⟨

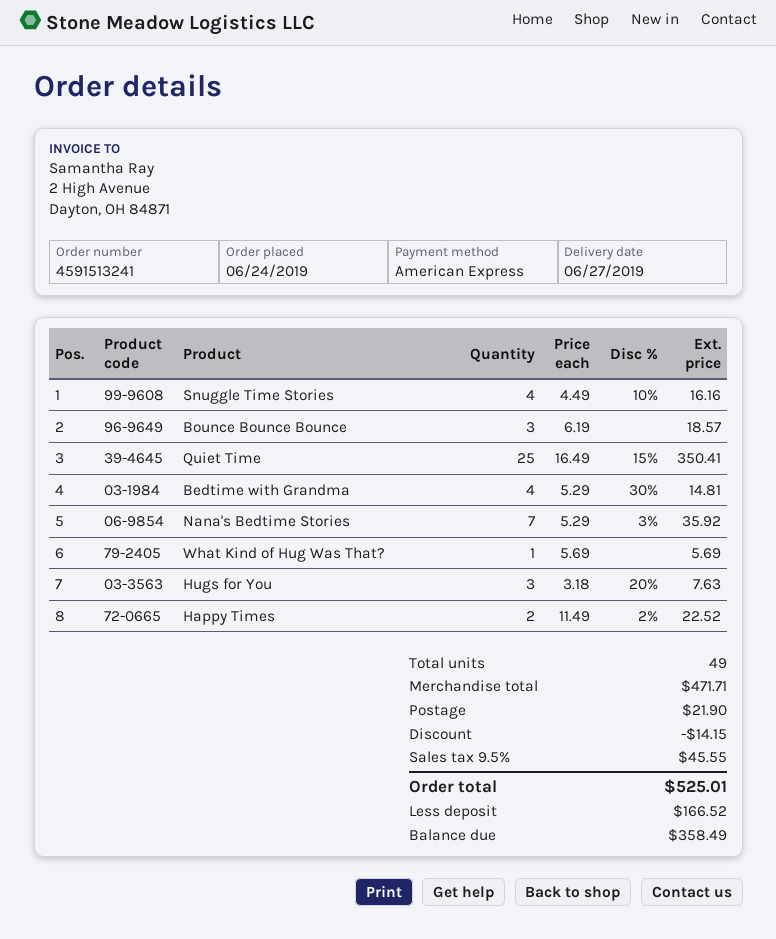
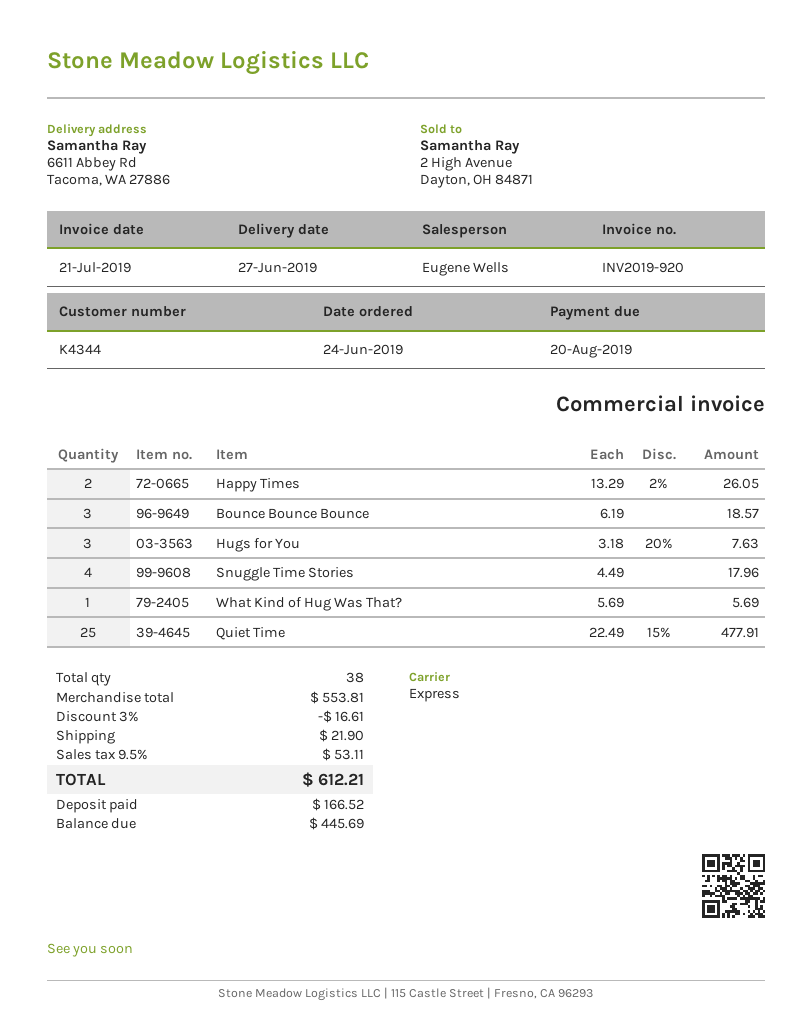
Snuggle Time Stories: 4 x 4.49 - 10% = 16.16 -> 4 x 4.49 = 17.96
Quiet Time: 25 x 16.49 - 15% = 350.41 -> 25 x 22.49 - 15% = 477.91
Bedtime with Grandma: 4 x 5.29 - 30% = 14.81 -> none
Nana's Bedtime Stories: 7 x 5.29 - 3% = 35.92 -> none
Happy Times: 2 x 11.49 - 2% = 22.52 -> 2 x 13.29 - 2% = 26.05
total quantity: 49 -> 38
subtotal: 471.71 -> 553.81
discount: 14.15 -> 16.61
tax: 9.5% = 45.55 -> 9.5% = 53.11
total: 525.01 -> 612.21
balance: 358.49 -> 445.69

⟩

Output the full material above exactly, leaving every picture out.

Snuggle Time Stories: 4 x 4.49 - 10% = 16.16 -> 4 x 4.49 = 17.96
Quiet Time: 25 x 16.49 - 15% = 350.41 -> 25 x 22.49 - 15% = 477.91
Bedtime with Grandma: 4 x 5.29 - 30% = 14.81 -> none
Nana's Bedtime Stories: 7 x 5.29 - 3% = 35.92 -> none
Happy Times: 2 x 11.49 - 2% = 22.52 -> 2 x 13.29 - 2% = 26.05
total quantity: 49 -> 38
subtotal: 471.71 -> 553.81
discount: 14.15 -> 16.61
tax: 9.5% = 45.55 -> 9.5% = 53.11
total: 525.01 -> 612.21
balance: 358.49 -> 445.69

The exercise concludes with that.